-- Opening Marker --

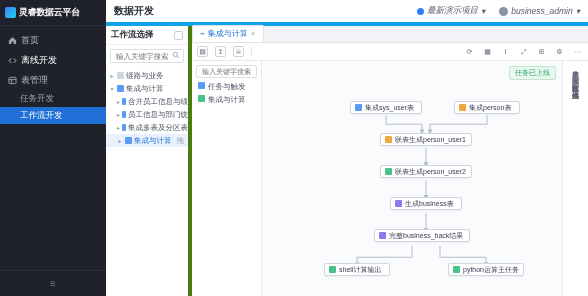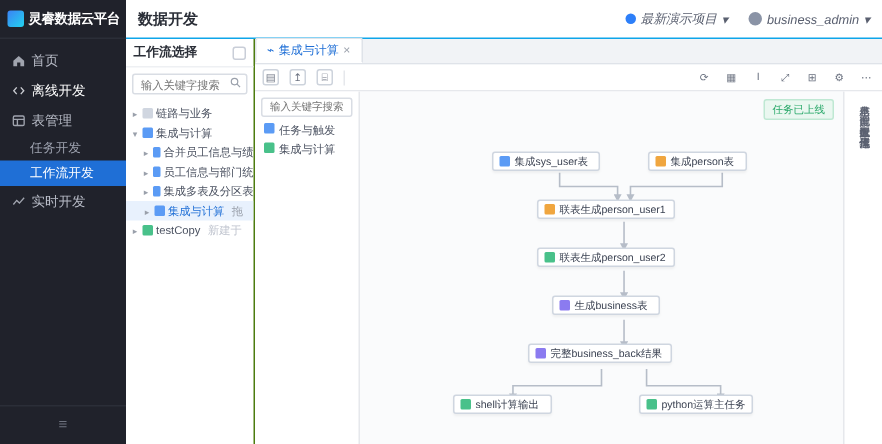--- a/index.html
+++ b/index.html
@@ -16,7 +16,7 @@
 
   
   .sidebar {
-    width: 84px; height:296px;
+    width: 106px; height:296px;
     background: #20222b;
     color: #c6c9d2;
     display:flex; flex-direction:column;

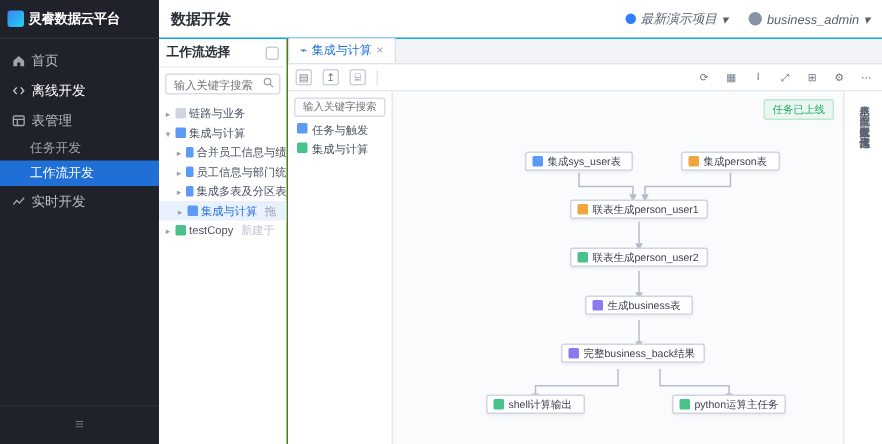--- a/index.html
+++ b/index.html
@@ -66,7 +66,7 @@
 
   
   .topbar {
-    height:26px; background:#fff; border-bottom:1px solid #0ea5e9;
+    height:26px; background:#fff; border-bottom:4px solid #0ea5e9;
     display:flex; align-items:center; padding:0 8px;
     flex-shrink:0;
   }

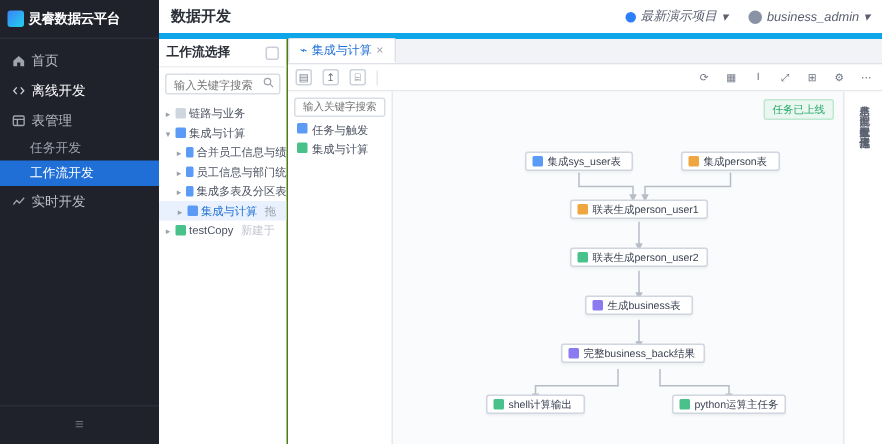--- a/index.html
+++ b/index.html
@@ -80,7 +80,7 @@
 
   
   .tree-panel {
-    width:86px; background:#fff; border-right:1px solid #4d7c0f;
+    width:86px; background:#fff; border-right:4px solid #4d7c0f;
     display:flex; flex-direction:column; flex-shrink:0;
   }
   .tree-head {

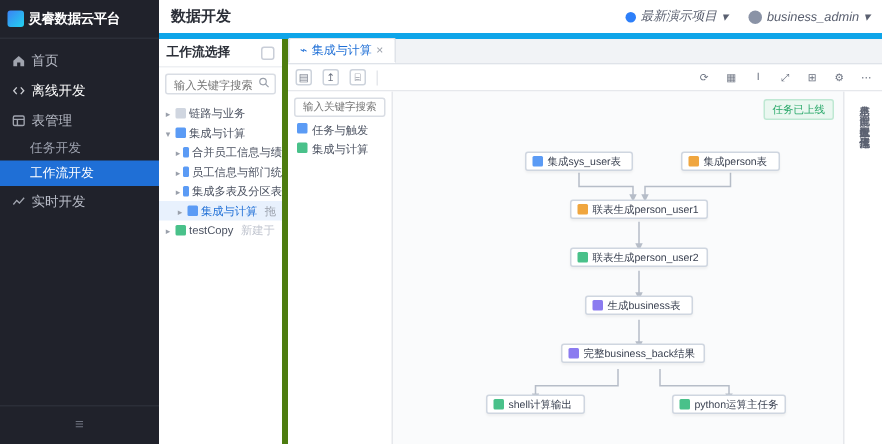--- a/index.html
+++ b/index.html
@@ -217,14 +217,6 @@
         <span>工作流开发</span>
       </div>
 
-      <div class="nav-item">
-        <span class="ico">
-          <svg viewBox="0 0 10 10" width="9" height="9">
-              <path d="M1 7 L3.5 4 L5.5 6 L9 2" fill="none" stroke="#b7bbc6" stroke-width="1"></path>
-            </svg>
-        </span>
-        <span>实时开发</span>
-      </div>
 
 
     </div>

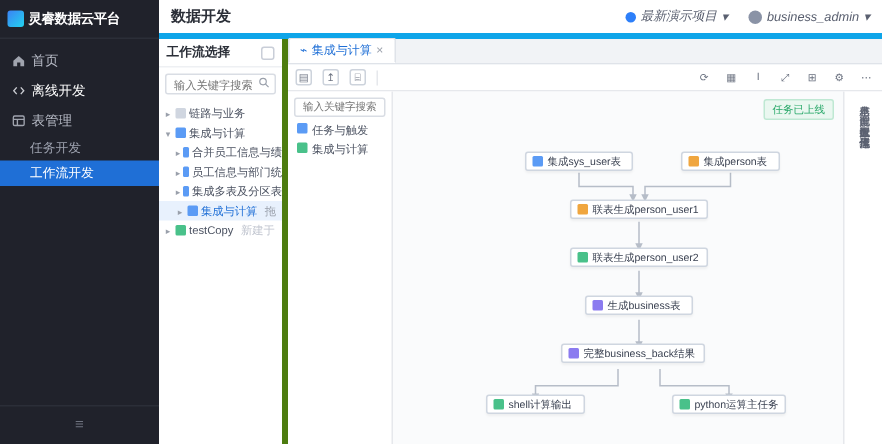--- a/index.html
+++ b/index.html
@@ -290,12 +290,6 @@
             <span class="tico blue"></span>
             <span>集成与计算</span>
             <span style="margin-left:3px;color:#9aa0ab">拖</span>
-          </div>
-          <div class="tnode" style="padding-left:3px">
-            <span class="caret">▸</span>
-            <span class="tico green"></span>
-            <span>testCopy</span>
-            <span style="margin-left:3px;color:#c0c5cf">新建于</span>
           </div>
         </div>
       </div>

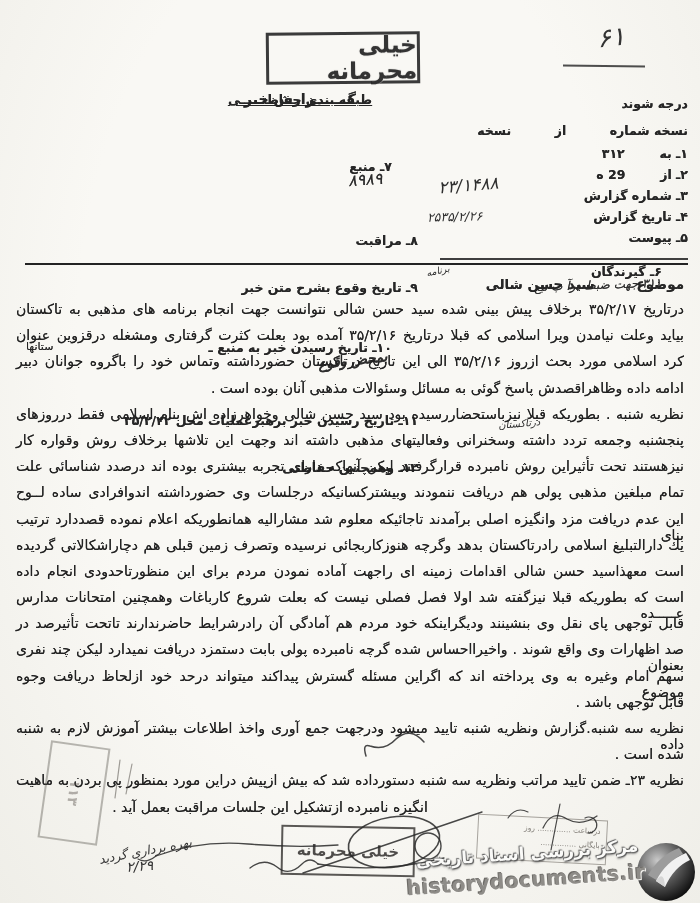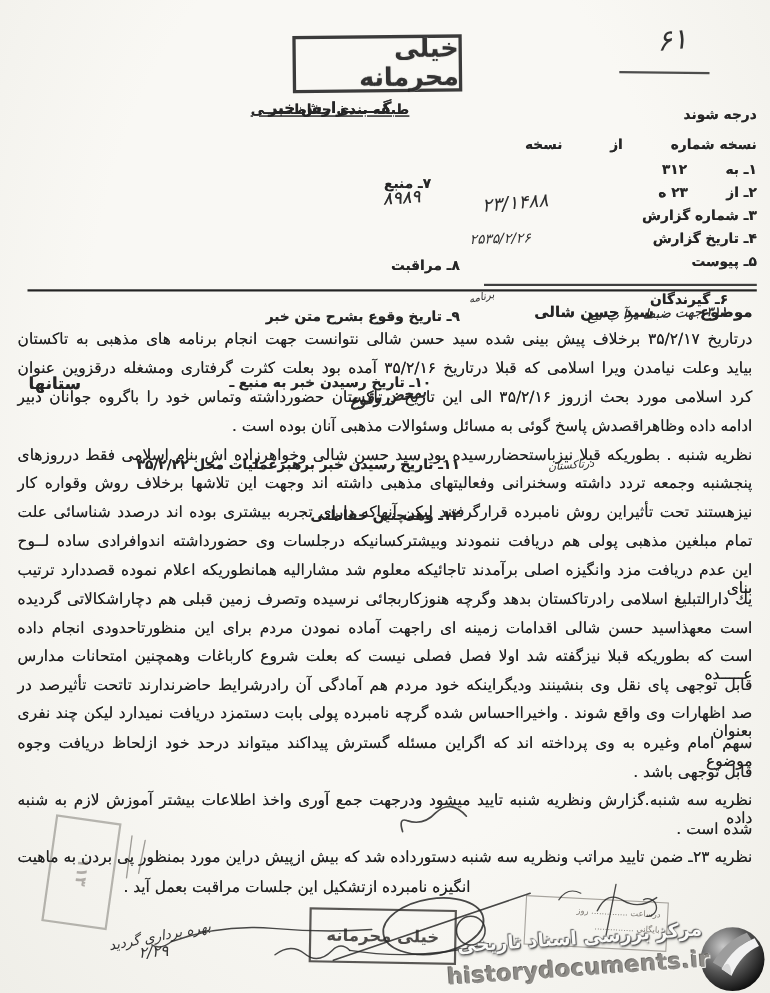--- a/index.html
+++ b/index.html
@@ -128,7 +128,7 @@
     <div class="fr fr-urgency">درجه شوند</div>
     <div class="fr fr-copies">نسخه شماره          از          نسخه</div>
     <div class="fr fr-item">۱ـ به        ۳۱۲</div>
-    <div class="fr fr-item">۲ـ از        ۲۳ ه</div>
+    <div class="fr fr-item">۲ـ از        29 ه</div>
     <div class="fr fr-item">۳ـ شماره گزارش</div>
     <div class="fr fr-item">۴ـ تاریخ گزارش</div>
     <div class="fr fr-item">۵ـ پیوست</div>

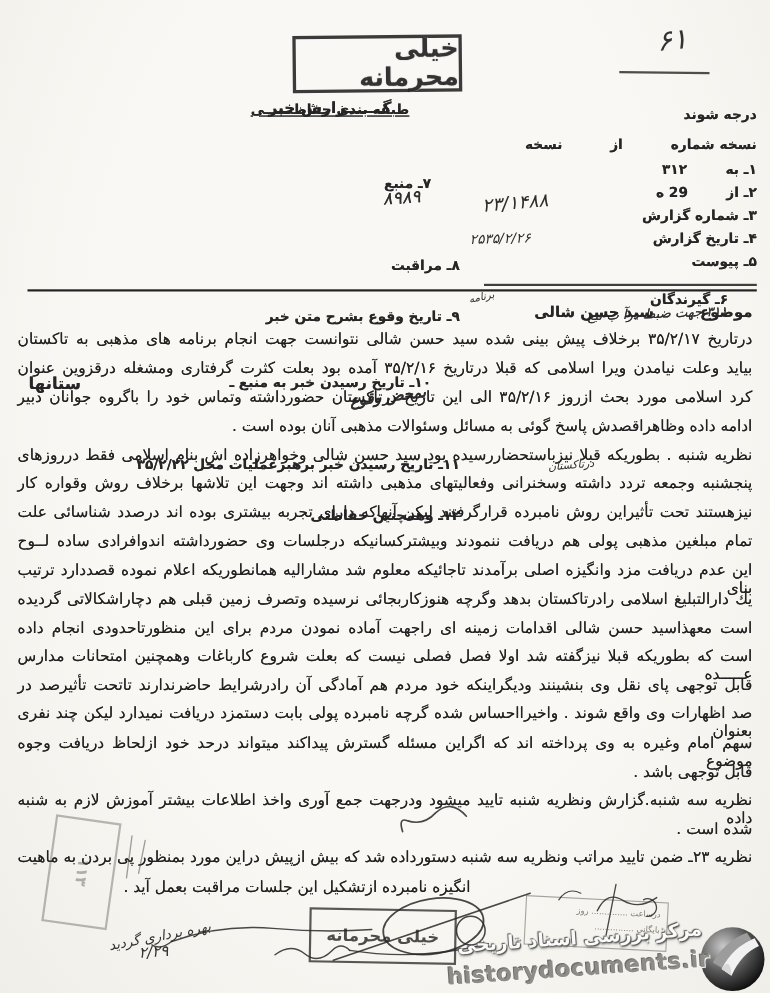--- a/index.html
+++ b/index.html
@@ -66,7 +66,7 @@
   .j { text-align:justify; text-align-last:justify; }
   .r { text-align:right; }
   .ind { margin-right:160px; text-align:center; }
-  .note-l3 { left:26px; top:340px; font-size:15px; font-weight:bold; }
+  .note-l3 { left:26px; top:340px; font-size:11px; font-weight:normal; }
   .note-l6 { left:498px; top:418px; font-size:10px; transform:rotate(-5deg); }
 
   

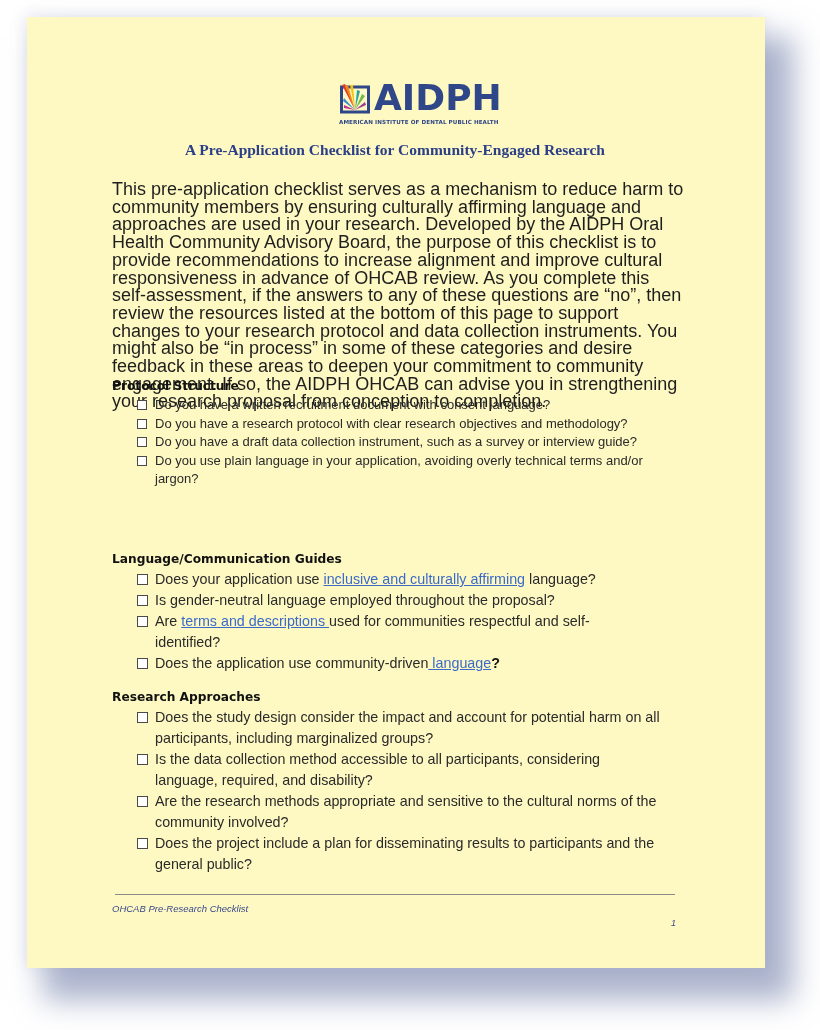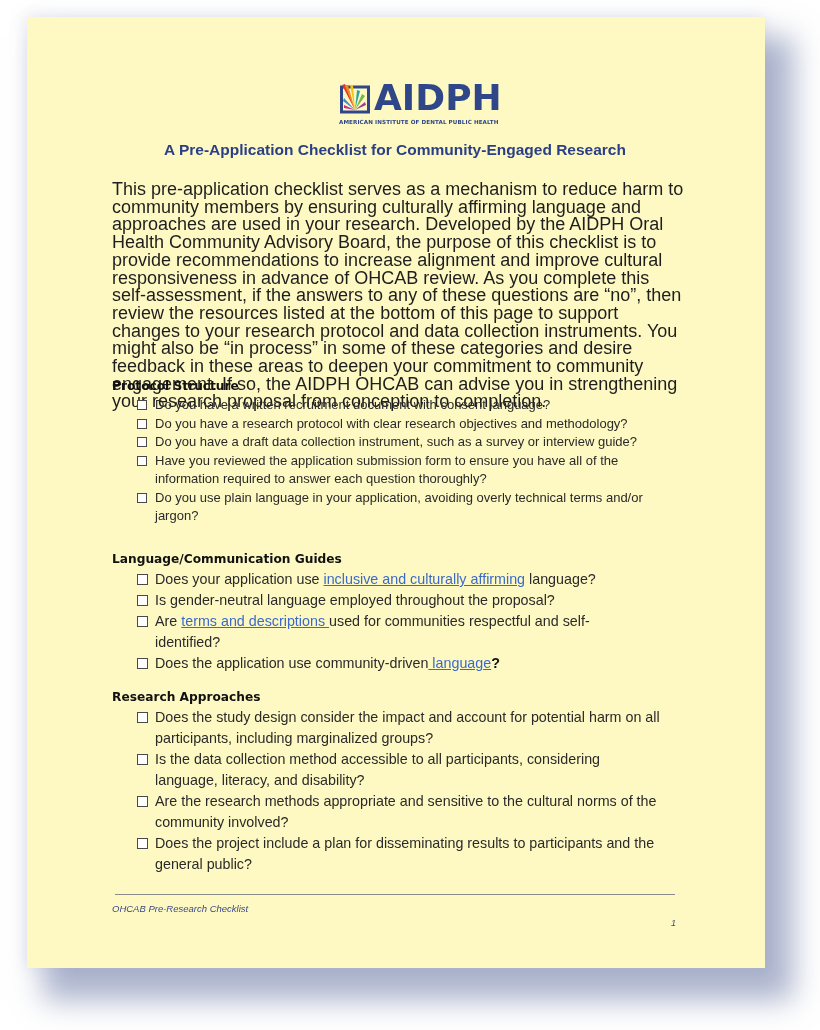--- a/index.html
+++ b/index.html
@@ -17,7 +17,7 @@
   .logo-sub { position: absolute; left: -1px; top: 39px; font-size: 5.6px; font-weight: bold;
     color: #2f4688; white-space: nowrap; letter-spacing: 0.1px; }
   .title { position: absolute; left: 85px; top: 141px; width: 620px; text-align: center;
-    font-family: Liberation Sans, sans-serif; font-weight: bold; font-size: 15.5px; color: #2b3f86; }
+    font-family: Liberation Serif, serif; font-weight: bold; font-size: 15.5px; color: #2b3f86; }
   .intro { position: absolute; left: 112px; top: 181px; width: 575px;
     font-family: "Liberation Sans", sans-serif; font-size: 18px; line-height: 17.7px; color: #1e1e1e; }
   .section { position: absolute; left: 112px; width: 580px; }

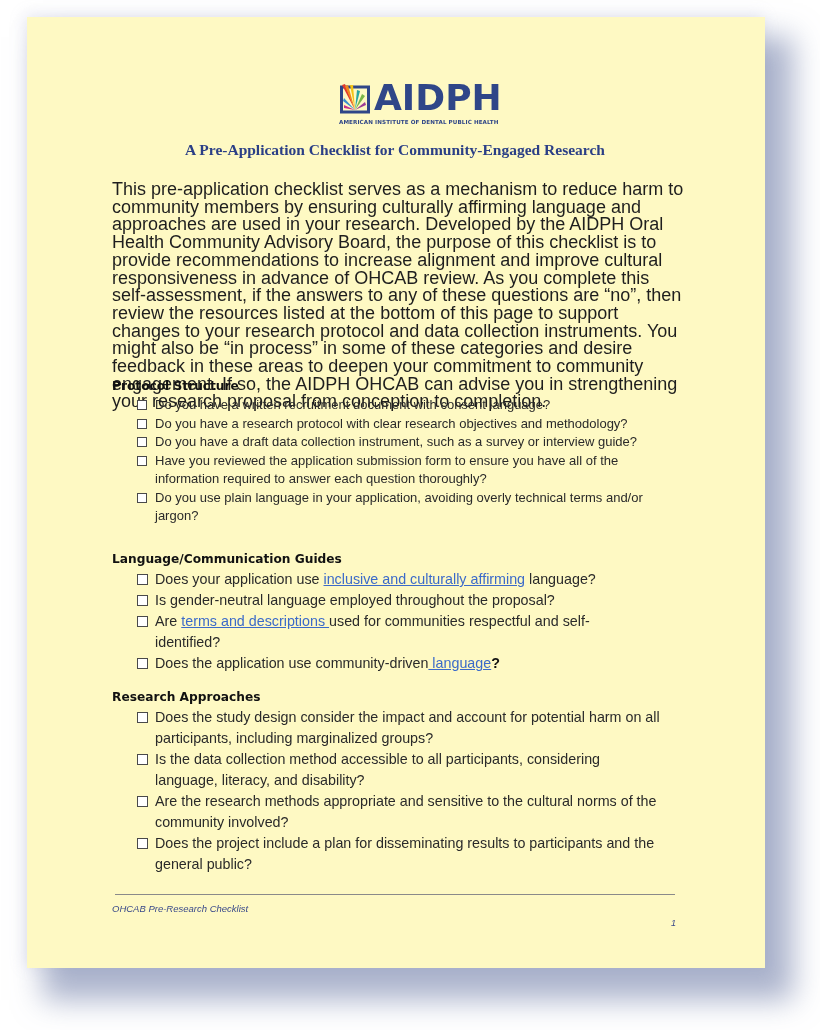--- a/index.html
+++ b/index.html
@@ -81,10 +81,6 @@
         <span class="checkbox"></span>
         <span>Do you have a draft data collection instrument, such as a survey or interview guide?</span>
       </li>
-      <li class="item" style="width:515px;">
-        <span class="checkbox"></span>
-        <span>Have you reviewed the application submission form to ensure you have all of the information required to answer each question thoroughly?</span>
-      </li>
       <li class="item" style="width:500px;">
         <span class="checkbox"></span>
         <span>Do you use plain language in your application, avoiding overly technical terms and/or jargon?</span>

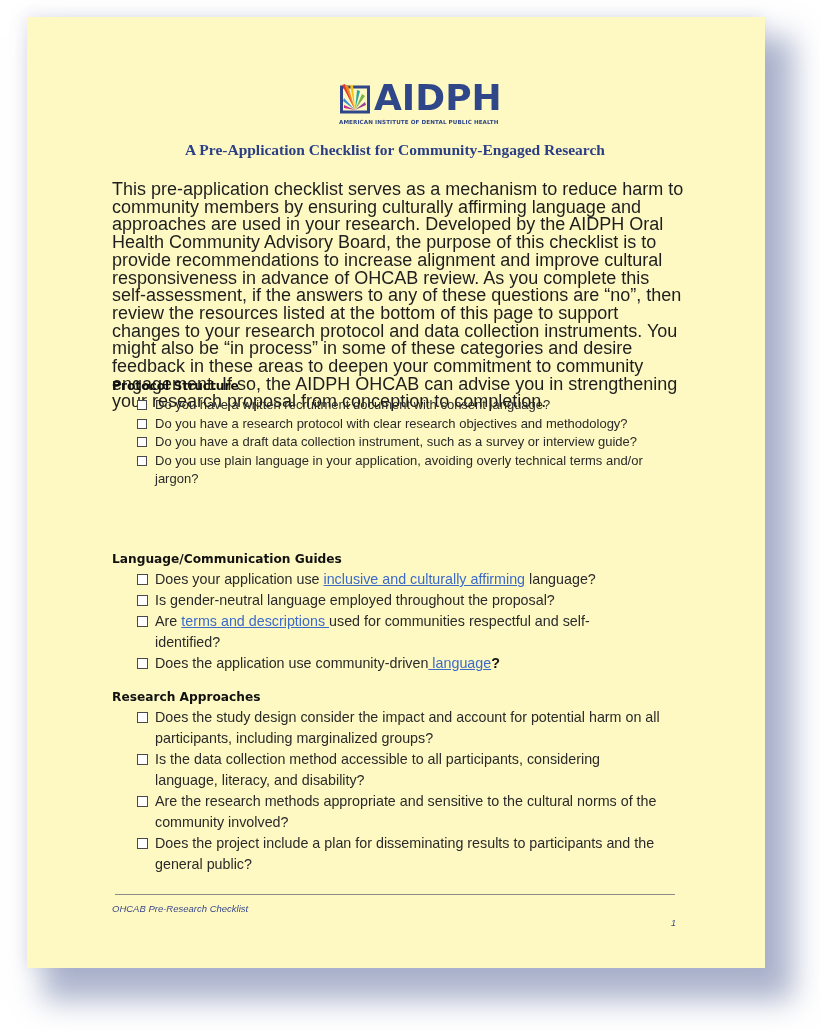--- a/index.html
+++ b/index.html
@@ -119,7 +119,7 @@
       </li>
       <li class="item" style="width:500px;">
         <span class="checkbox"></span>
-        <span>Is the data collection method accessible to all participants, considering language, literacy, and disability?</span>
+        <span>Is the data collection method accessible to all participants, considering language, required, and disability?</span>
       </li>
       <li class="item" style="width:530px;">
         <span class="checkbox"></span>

-- Closing Marker --

Brief: Count how many lines above include the word "margin" and answer with that figure only.

Task response: 3